Situated at the plateau’s edge further along the escarpment than Tumennoord, the manner in which the base was organised around a central structure built into the cliff side reminded Mar of Raifal college and its thundering waterfall. Before the group stood a cavernous opening, illuminated by strips of LED lighting, that descended into the heart of the mountain. Down below lay both a command centre and the northern emergency shelter. Metal doors tall and thick enough to need two metal guide rails each could seal the tunnel shut, but now they stood ajar – with three dragons wearing military gear guarding the entrance.

One approached Irikshan, crystal floating from a pouch strapped to his chest. It was a massive orange crystal and Mar could practically smell the complex web of enchantments programmed into it. It came to a stop before the Elder. It hovered there for a few moments before blinking once. This was repeated for the Elder’s bodyguards. 

When the soldier reached Mar, he looked to Irikshan, who stated, “One of my students. I need him to stay with me now, but this shouldn’t be a regular occurrence. Register him with supervised access only.” The soldier nodded. Mar sensed the soldier trigger some mechanism within the crystal before it did something to his mind. He flinched. It worked so fast that – had these sorts of enchantments not been somewhat common knowledge – he would not have been able to tell what it had done. It had taken what was essentially the fingerprint of his mind. 

Its task complete, the crystal blinked three times. The soldier, and the two behind him, stepped aside for the Elder’s party to enter the bunker. Mar followed behind, trotting to keep up with the bigger dragons’ strides as they passed between the monumental metal doors. Glancing back, Mar saw Agent Steyn approach the soldier – evidently intent on entering the command centre as well.

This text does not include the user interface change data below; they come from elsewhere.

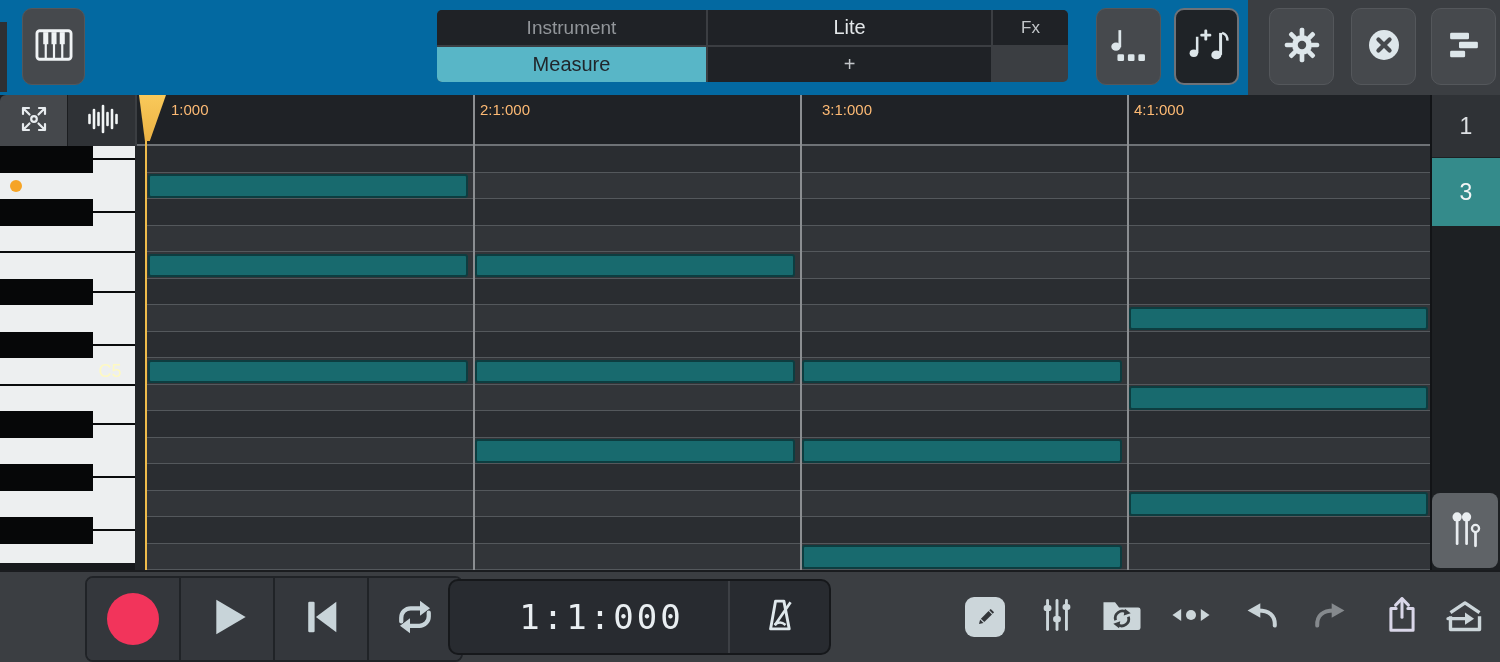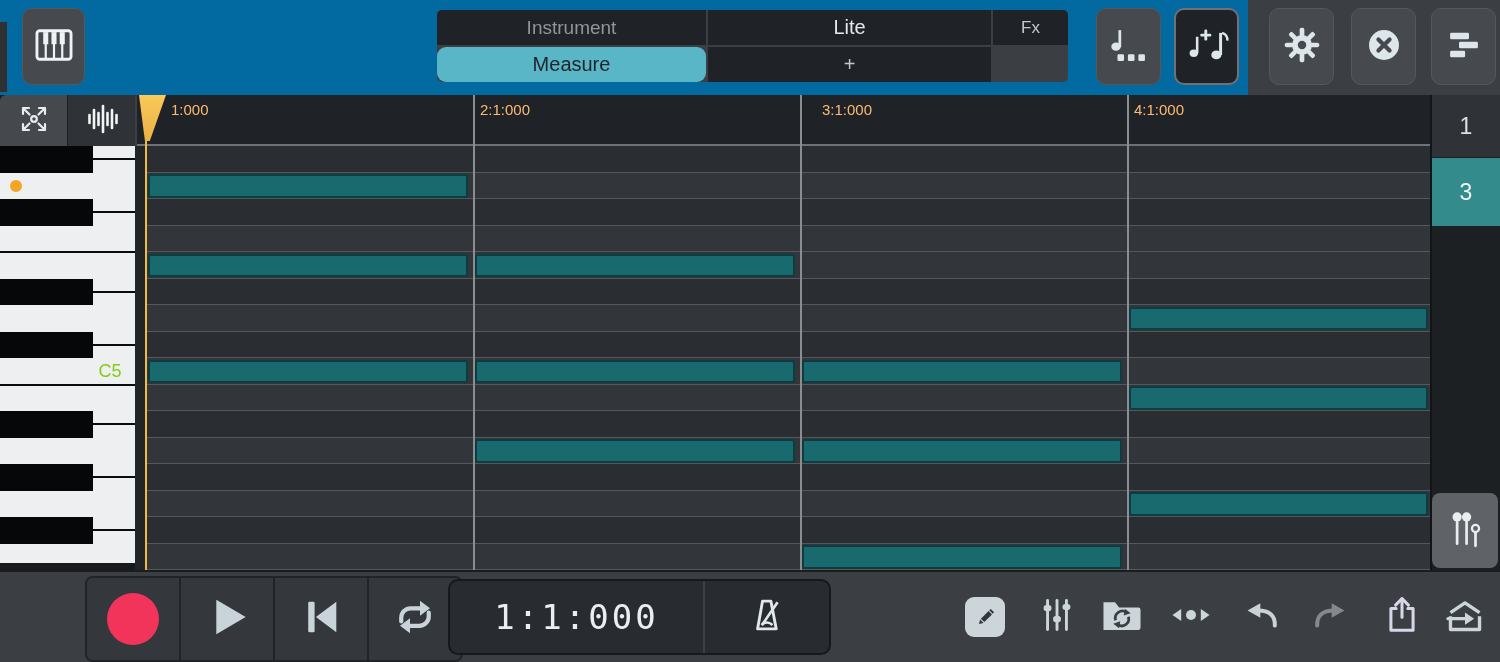--- a/index.html
+++ b/index.html
@@ -112,7 +112,7 @@
       <div class="sel-cell sel-h1">Instrument</div>
       <div class="sel-cell sel-h2">Lite</div>
       <div class="sel-cell sel-h3">Fx</div>
-      <div class="sel-cell sel-v2" style="background: rgb(88, 182, 199); border-radius: 9px;">Measure</div>
+      <div class="sel-cell sel-v2" style="background: rgb(88, 182, 199);">Measure</div>
       <div class="sel-cell">+</div>
     </div>
 

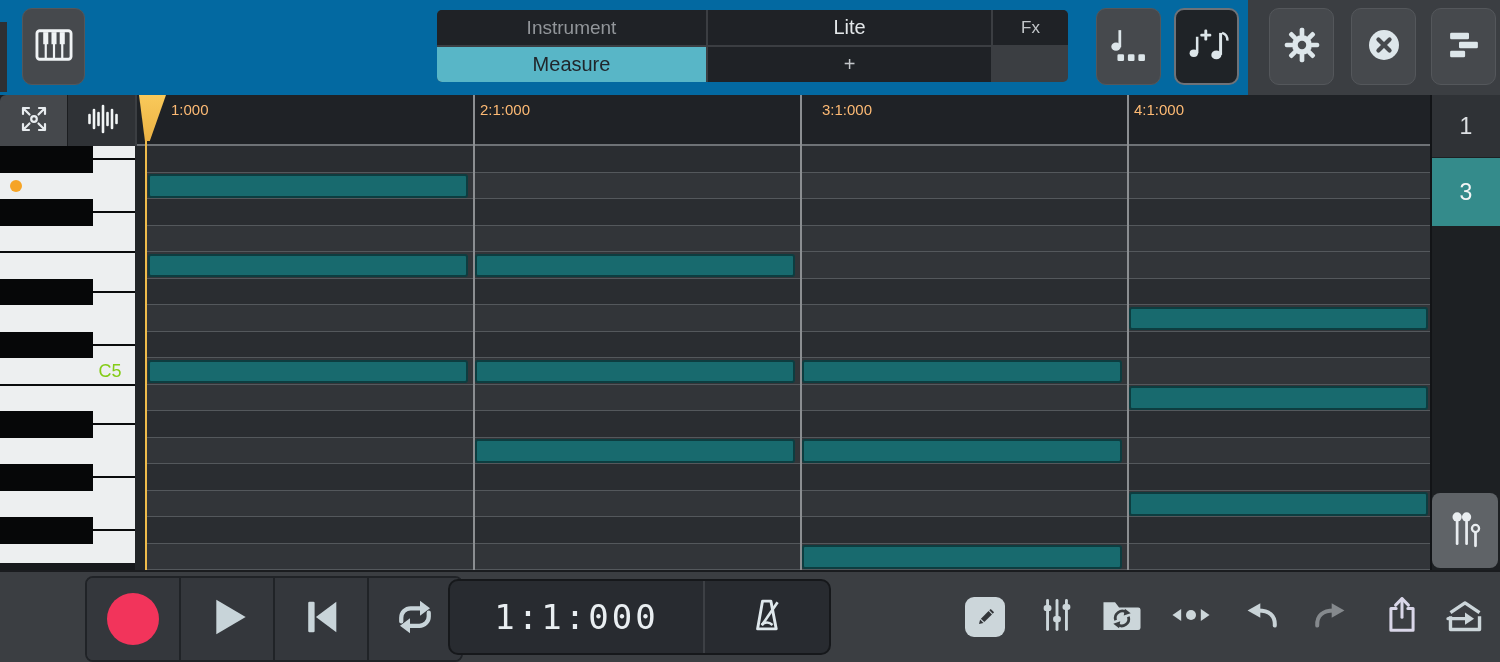--- a/index.html
+++ b/index.html
@@ -55,7 +55,7 @@
   .ksepp{position:absolute;left:93px;width:42px;height:2px;background:#0a0b0c;}
   .kbottom{left:0;top:468px;width:135px;height:7px;background:#17191c;}
   .kdot{left:10px;top:85px;width:12px;height:12px;border-radius:50%;background:#f6a426;}
-  .klabel{left:92px;top:266px;width:36px;text-align:center;font-size:18px;color:#84cc16;}
+  .klabel{left:92px;top:266px;width:36px;text-align:center;font-size:18px;color:#fef9c3;}
 
   
   .sidebar{left:1430px;top:95px;width:70px;height:475px;background:#1d2023;

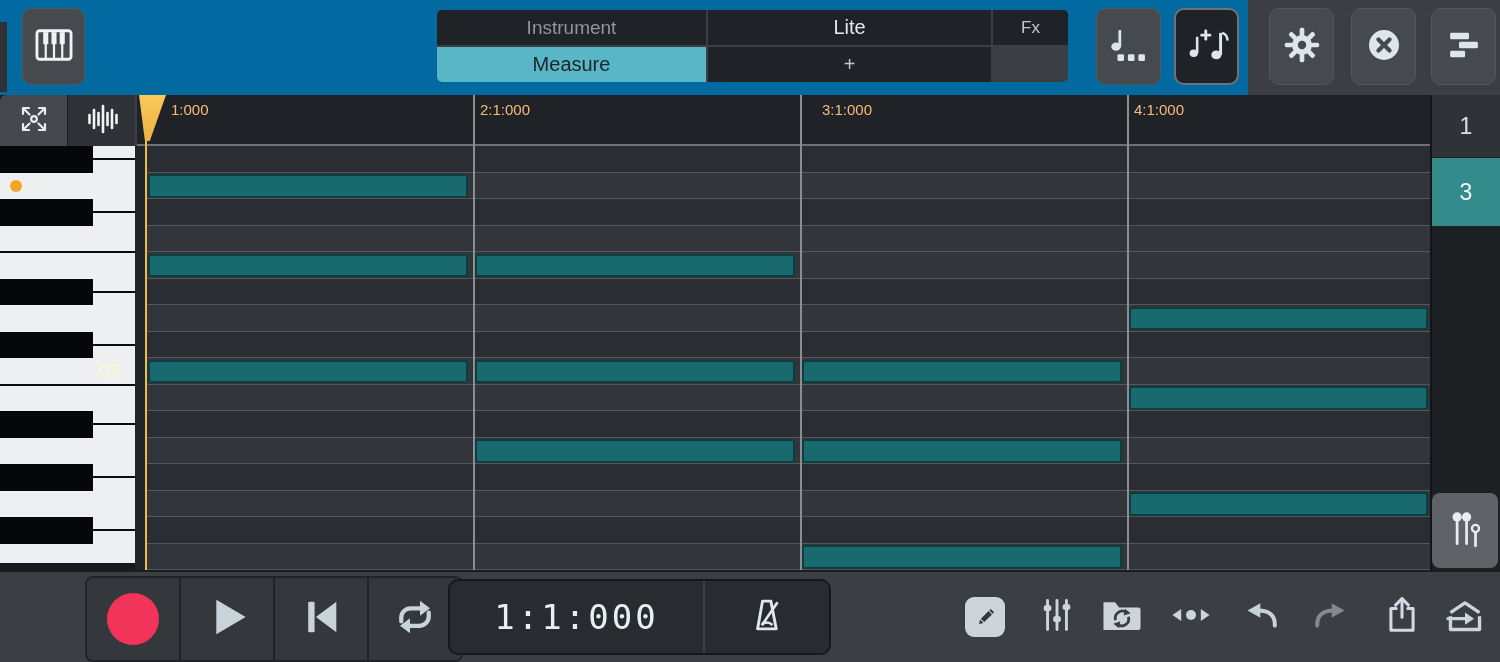--- a/index.html
+++ b/index.html
@@ -79,7 +79,7 @@
   .timepanel{position:absolute;left:448px;top:7px;width:383px;height:76px;background:#282b30;
              border:2px solid #16181b;border-radius:10px;display:flex;box-sizing:border-box;}
   .timetext{width:253px;display:flex;align-items:center;justify-content:center;
-            font-family:"DejaVu Sans Mono",monospace;font-size:34px;letter-spacing:3px;color:#e9eef1;}
+            font-family:"DejaVu Sans Mono",monospace;font-size:34px;letter-spacing:3px;color:#e9eef1;margin-left:25px;}
   .metro{flex:1;border-left:2px solid #3d4045;display:flex;align-items:center;justify-content:center;}
   .ticon{position:absolute;top:23px;width:44px;height:44px;
          display:flex;align-items:center;justify-content:center;}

“Mar, come here. I have some questions for you,” Irikshan called. He marched at a hurried pace through the passageway carving its way down into the mountain’s core. Dense stone walls that echoed with the tapping and scratching of claws were lined with thickly insulated bundles of cables. LED strip lights blazed silently above all the way down.

Kabelo made room at the Elder’s side for Mar, while Mar entered a canter. When he had caught up, he answered with, “Yes, Sir.” He felt the elder’s will gripping his mind. Mar figured that Irikshan trusted him enough to not forcefully dig for answers, but wanted to be certain about whether he lied. 

“The emails you forwarded me from her: were they your only communication with her since the semester ended?”

“Yes.”

“Were any of her interactions with you before this unusual in any way?”

“No.”

“Your promise to help me: do you have any idea why she would ask that of you?”

“No, sir.”

“Have you noticed anything else suspicious, not only with her, in the past month?”

The dragon that had been following him was the first that came to mind. He pictured the dragon in his mind as clearly as he could, making it easy for Irikshan to see. “My friend, Zola, thought that this individual was following me.”

“Anything else?”

“Not particularly, besides what I’ve already told you about Ms. Jinmeng.”

“Kabelo, remind me to inquire about how closely the CDI were monitoring young Sterkvleuel. Mar, stay with me until I say otherwise.”

“Yes, sir,” Mar answered nervously as they arrived at another imposing door, cut into the side of the great tunnel. The tunnel continued deeper, but the lights below were not on. This door was also open and guarded. However, the Elder and his group – save for Mar – passed the guard without hesitation. 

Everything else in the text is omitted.